**Try it:**
If a line of the material contains "revenue", copy it.

........

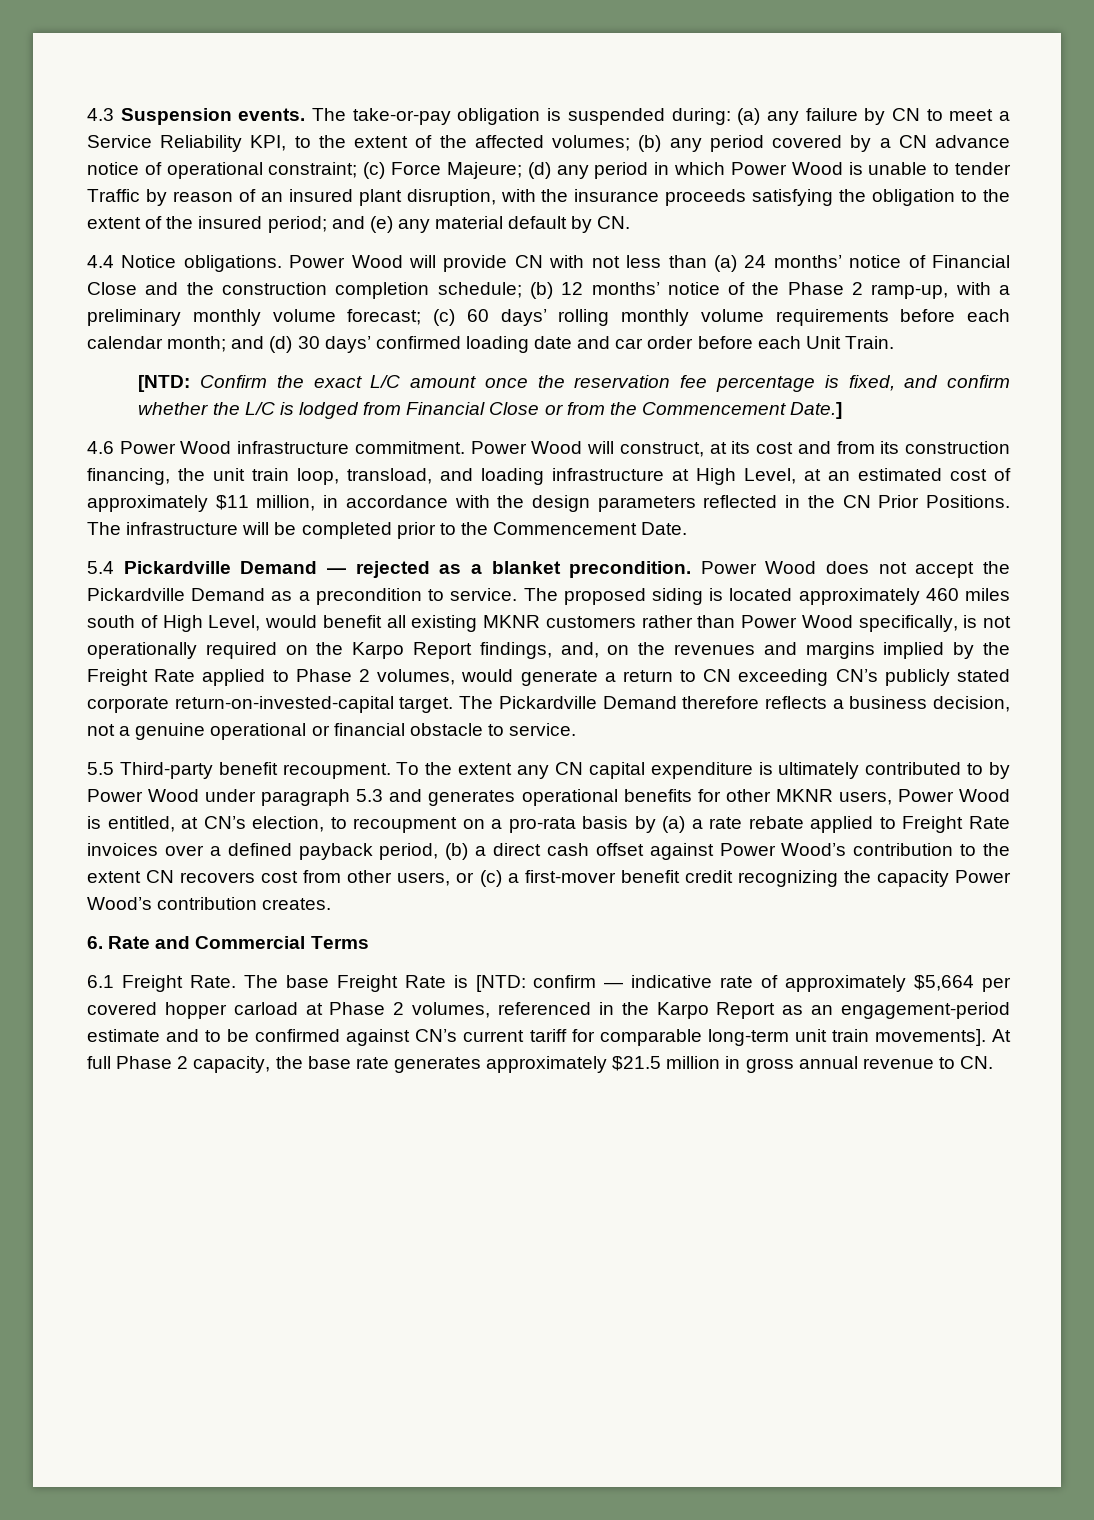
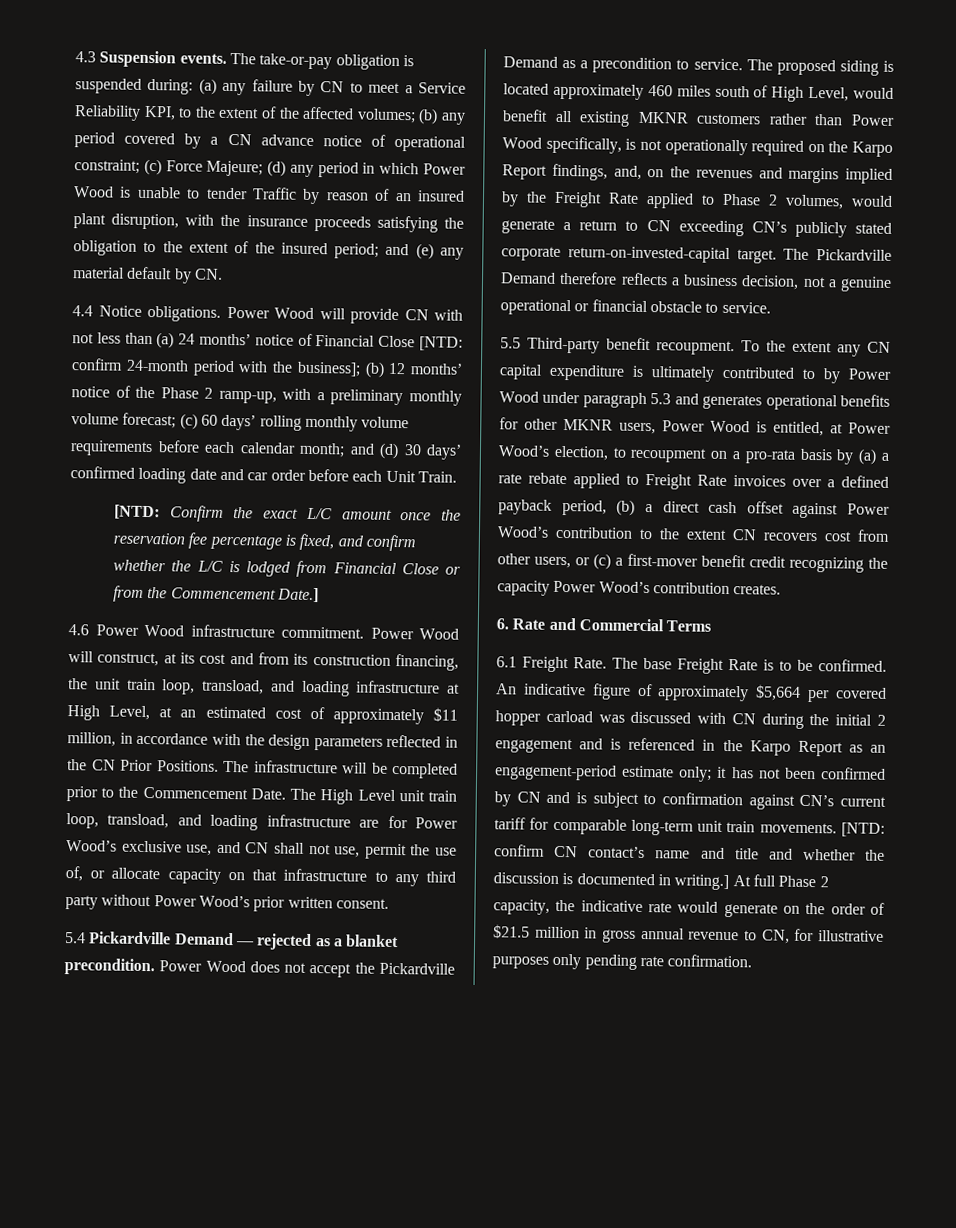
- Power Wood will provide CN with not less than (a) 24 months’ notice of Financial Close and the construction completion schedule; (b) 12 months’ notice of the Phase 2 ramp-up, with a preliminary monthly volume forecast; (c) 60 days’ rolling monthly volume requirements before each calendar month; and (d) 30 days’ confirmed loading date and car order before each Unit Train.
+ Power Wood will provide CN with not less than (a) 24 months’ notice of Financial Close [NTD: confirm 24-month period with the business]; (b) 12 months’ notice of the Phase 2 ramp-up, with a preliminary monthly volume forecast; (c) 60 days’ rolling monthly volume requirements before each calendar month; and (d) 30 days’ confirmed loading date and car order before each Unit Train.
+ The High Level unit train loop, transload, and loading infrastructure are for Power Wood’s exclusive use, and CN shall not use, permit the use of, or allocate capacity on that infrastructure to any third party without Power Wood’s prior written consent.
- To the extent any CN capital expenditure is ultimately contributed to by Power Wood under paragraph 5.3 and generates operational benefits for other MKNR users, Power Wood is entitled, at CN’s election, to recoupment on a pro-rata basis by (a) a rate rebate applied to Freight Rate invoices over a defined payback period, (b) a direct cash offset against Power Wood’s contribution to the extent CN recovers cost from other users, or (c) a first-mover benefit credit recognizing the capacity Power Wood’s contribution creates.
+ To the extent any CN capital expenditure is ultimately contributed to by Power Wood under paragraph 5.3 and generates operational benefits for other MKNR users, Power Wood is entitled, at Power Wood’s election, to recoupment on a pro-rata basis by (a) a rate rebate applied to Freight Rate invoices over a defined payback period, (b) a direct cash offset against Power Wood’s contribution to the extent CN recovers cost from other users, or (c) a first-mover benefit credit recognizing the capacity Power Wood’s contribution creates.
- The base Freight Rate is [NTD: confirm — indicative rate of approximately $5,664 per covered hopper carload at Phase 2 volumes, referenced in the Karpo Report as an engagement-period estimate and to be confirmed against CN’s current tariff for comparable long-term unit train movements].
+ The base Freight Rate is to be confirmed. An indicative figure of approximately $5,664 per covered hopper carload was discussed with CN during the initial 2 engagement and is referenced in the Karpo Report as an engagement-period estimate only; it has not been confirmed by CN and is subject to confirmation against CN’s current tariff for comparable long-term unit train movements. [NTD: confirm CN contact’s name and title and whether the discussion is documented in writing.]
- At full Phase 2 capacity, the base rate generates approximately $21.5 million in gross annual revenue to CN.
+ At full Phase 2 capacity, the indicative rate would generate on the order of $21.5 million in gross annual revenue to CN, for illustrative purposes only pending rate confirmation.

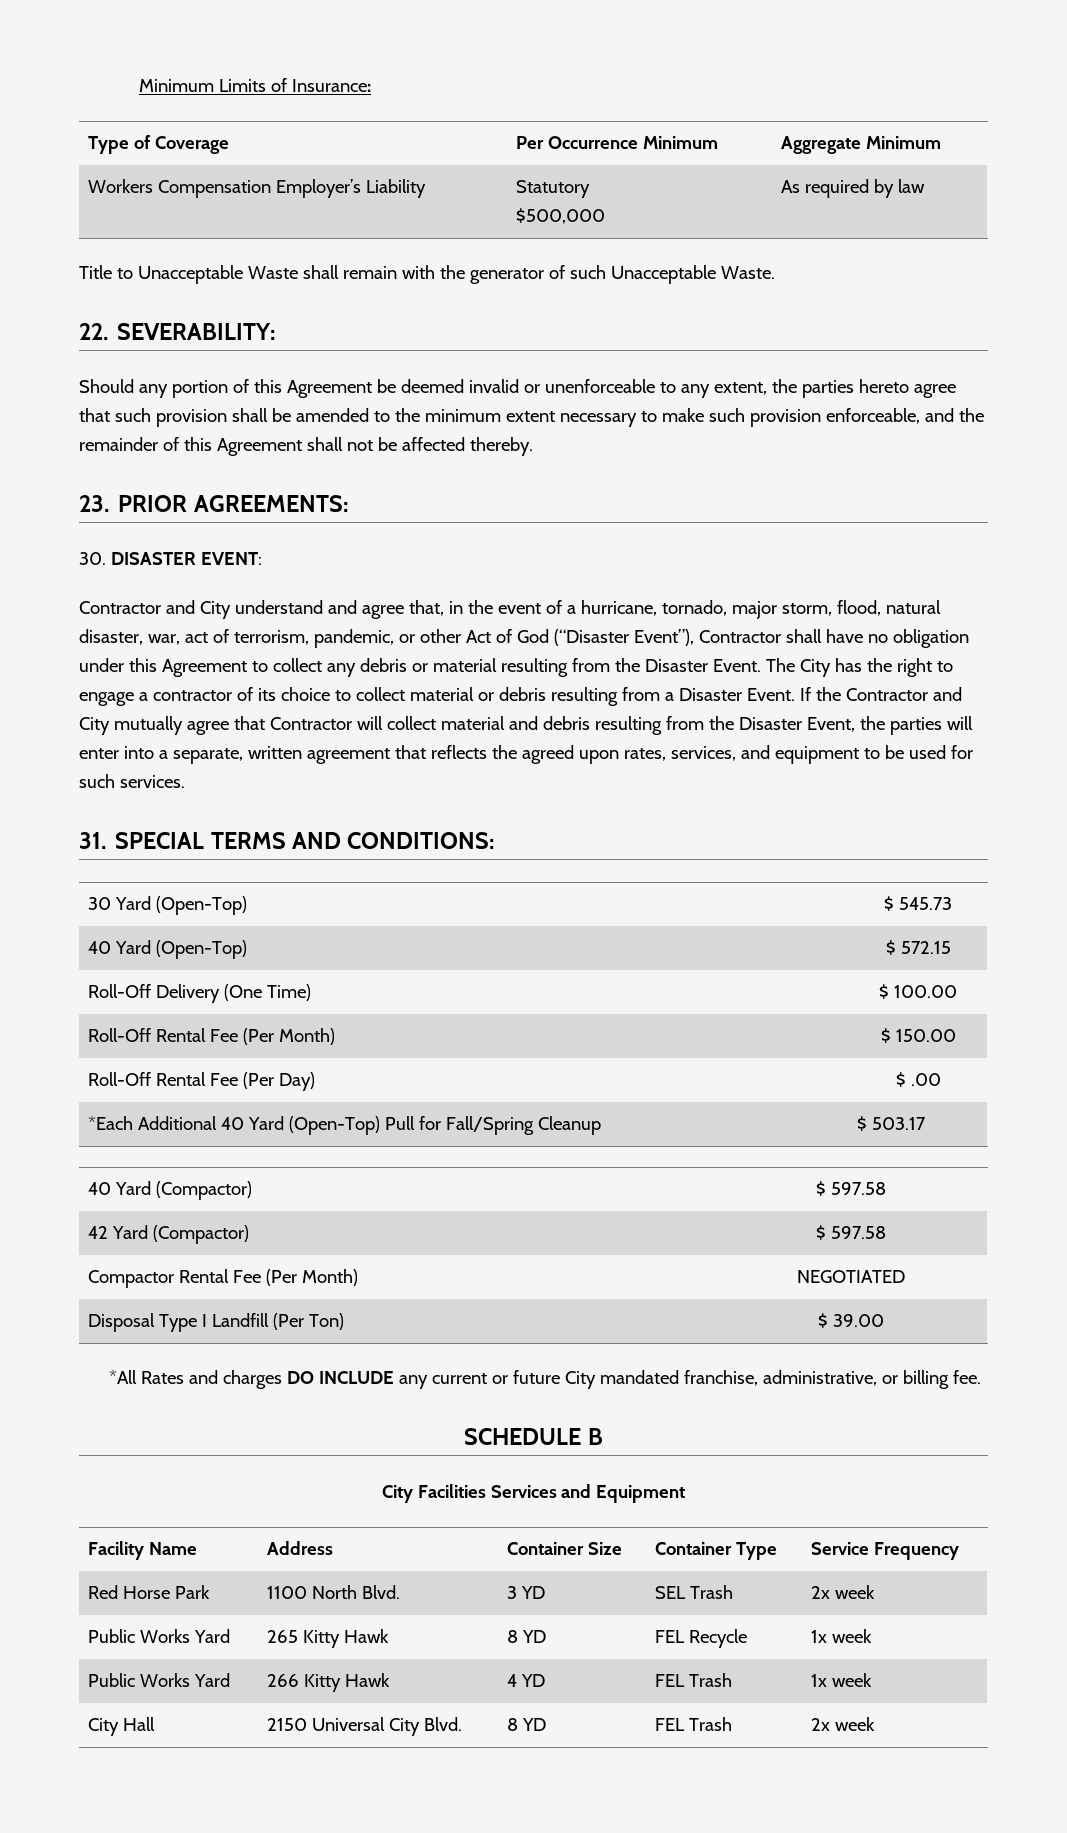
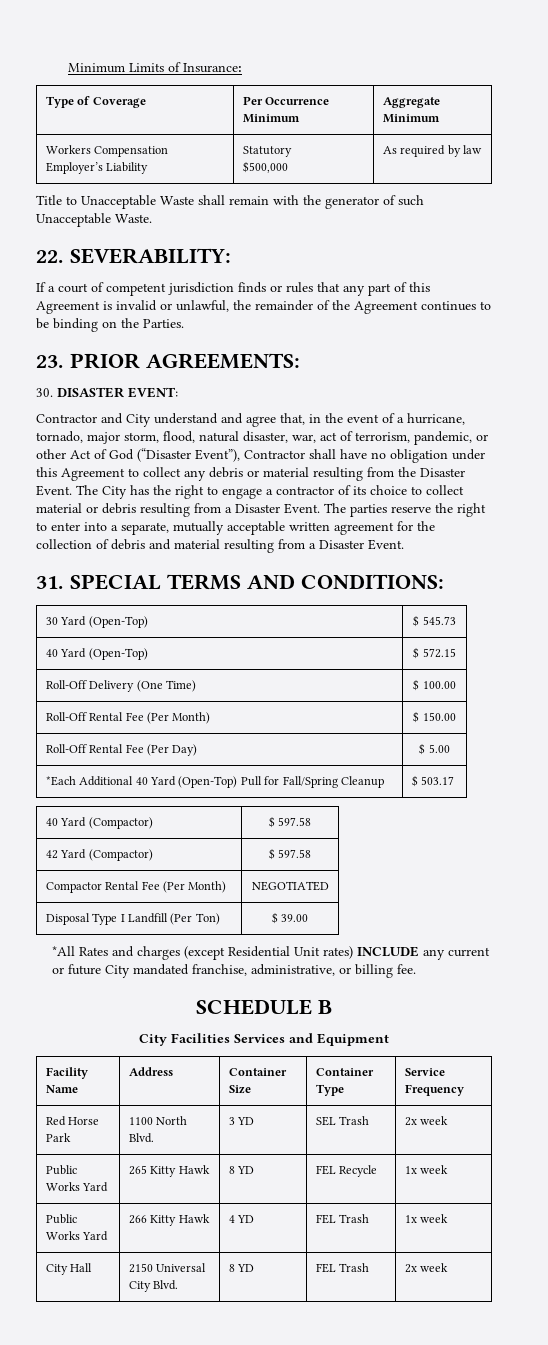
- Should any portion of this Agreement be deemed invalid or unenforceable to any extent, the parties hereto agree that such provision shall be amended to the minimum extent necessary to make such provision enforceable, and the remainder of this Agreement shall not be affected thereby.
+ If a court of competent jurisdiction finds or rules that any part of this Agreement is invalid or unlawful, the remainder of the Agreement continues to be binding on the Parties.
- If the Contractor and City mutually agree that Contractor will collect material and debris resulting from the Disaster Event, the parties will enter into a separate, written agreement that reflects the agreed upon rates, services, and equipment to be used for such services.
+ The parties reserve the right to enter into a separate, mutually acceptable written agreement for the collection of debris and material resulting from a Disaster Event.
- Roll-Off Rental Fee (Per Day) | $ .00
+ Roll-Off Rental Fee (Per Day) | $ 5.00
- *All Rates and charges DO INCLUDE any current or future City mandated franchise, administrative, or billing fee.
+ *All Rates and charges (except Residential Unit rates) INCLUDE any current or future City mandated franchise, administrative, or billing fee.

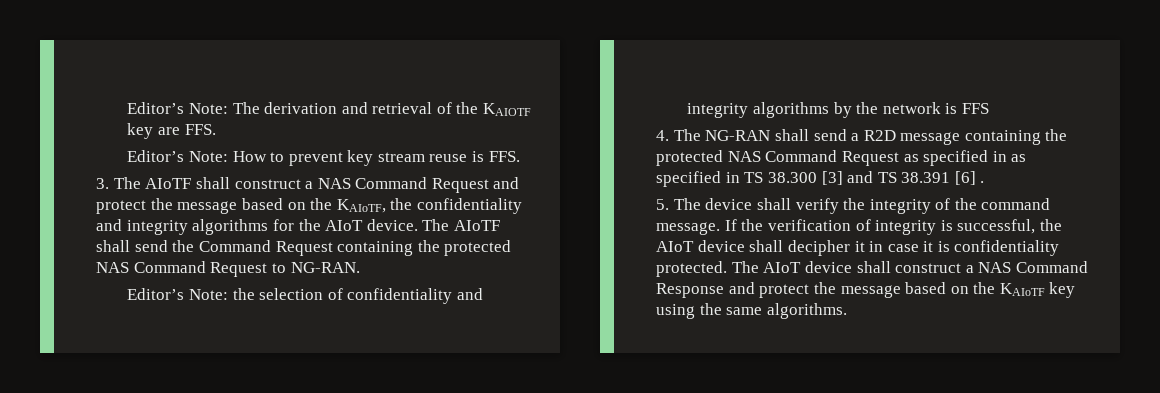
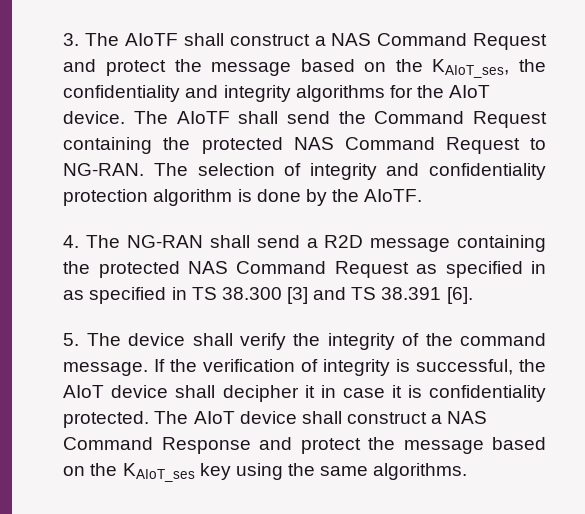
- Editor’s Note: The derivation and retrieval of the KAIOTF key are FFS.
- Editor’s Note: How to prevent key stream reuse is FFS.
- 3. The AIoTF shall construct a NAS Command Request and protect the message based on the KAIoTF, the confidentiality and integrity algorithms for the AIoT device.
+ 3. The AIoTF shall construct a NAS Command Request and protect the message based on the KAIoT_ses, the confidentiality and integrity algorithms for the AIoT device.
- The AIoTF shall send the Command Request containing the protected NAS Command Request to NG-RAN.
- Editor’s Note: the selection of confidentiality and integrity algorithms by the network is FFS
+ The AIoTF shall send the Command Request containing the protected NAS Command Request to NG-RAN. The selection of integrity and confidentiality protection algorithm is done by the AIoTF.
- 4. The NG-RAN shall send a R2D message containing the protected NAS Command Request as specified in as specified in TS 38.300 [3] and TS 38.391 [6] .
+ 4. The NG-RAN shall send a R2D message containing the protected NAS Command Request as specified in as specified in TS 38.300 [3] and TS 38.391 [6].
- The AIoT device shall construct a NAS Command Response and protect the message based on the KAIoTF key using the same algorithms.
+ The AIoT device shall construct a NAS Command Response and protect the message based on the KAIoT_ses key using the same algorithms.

........

**Response area:**
- At full Phase 2 capacity, the base rate generates approximately $21.5 million in gross annual revenue to CN.
+ At full Phase 2 capacity, the indicative rate would generate on the order of $21.5 million in gross annual revenue to CN, for illustrative purposes only pending rate confirmation.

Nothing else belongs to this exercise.